Whether your dream vege patch is bursting with salad greens for summer barbeques, or carrots and leeks for hearty winter soups, nothing beats the satisfaction of ‘growing your own’.

This guide is designed to help beginner vege gardeners on their way to harvesting a bumper crop of homegrown vegetables in 3 simple steps: Prepare, Plant, Nourish.


Choose a spot that is sunny, sheltered from the wind and easy to access for harvesting and watering.

Space doesn't need to be a barrier to growing your own fresh homegrown food. You can easily grow your own with a container on the deck planted with salad greens and herbs - these types of plants can be packed in more closely too.

If you don’t have a garden bed already, get creative with what you already have available or buy/build some cost-effective planters. Options include:

  • Small concrete planters
  • Troughs
  • Flexi tubs
  • Half wine barrels
  • Terracotta pots and planters
  • Old watering cans, baths, wheelbarrows or washing machine drums
  • Wooden planters

Like building a house a good foundation is the key to success in your garden. Soil is the backbone to any good garden, the better the soil, the more successful your garden will be.
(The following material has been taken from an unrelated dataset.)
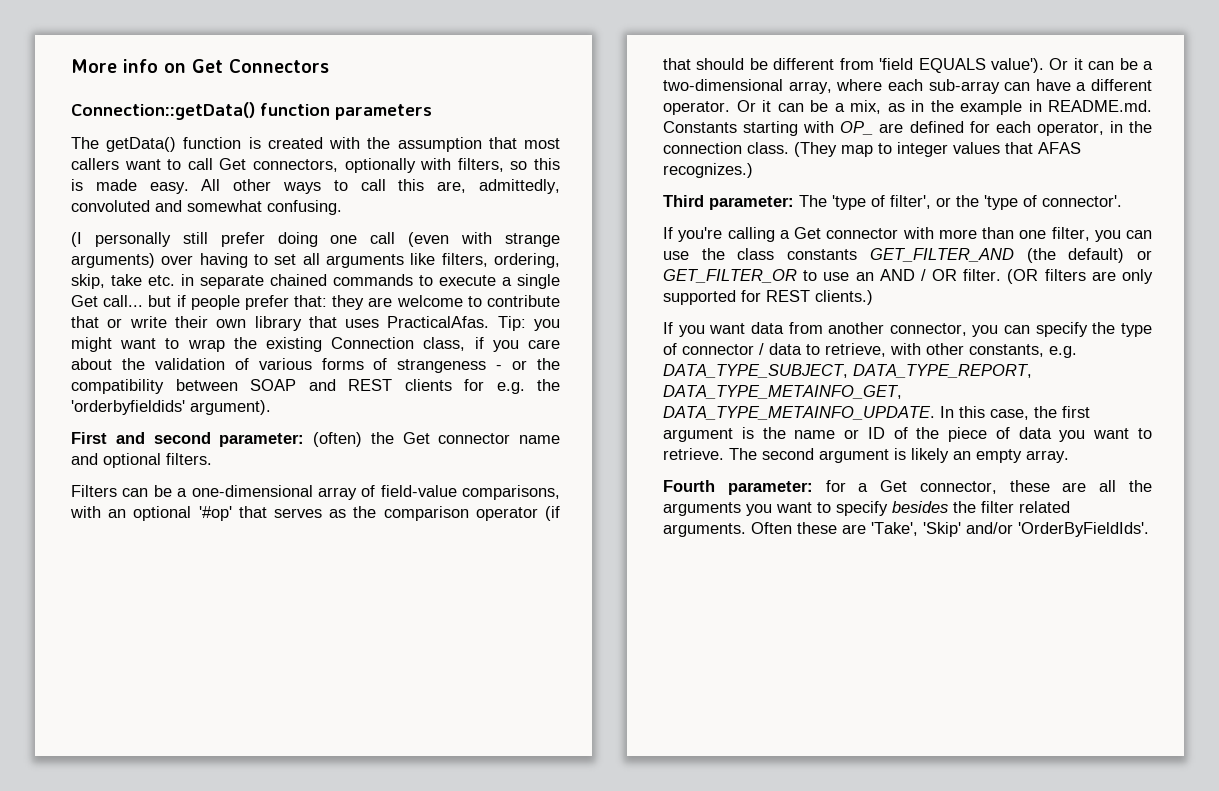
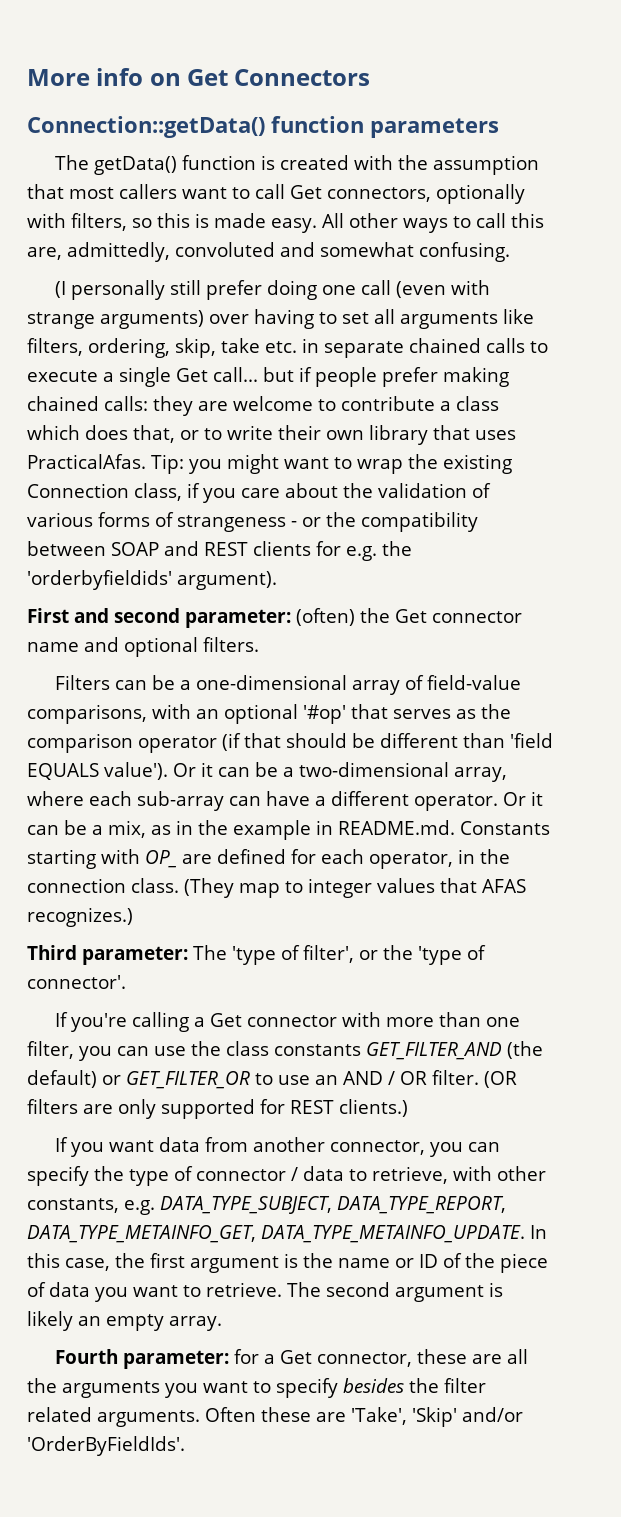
[333,274,413,286] commands -> [486,338,525,353] calls
[294,295,328,307] that: -> [443,367,509,387] [27,396,148,411] making chained calls:
[71,316,123,328] that or -> [440,396,499,411] [27,425,222,443] a class which does that, or to
[839,58,874,70] from -> [463,733,505,748] than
Starting with an existing garden

Starting with a new garden

Planting in pots and containers


For first time gardeners, it is generally easier to grow from seedlings, rather than seeds.

Across New Zealand there are differences in climate and soils, so some plants are planted at different times of the year depending on your region.

Our Planting Calendar has a handy list detailing what to plant each month, based on your region.

Easy 'beginner' crops

  • As a rule of thumb spinach, lettuce, radish, rocket, leeks, broccoli, bok choi, cabbage, cauliflower, silverbeet, celery, spring onions and parsley are all good ‘beginner’ crops.
  • When planting, allow at least two hand spaces apart for lettuce, broccoli, cabbage, cauliflower, and silverbeet. 

The best times to plant are early in the morning or late in the day, so the plants aren’t exposed to the hot sun straight away, and be sure to always water plants well before and after planting.


Plants need nutrients and water to grow and thrive, just like us. If you don’t feed your plants you can’t expect to reap the rewards.

Check the fertiliser pack for frequency of application - feeding your vegetables regularly during the growing season will mean repeat growth and a continuous supply.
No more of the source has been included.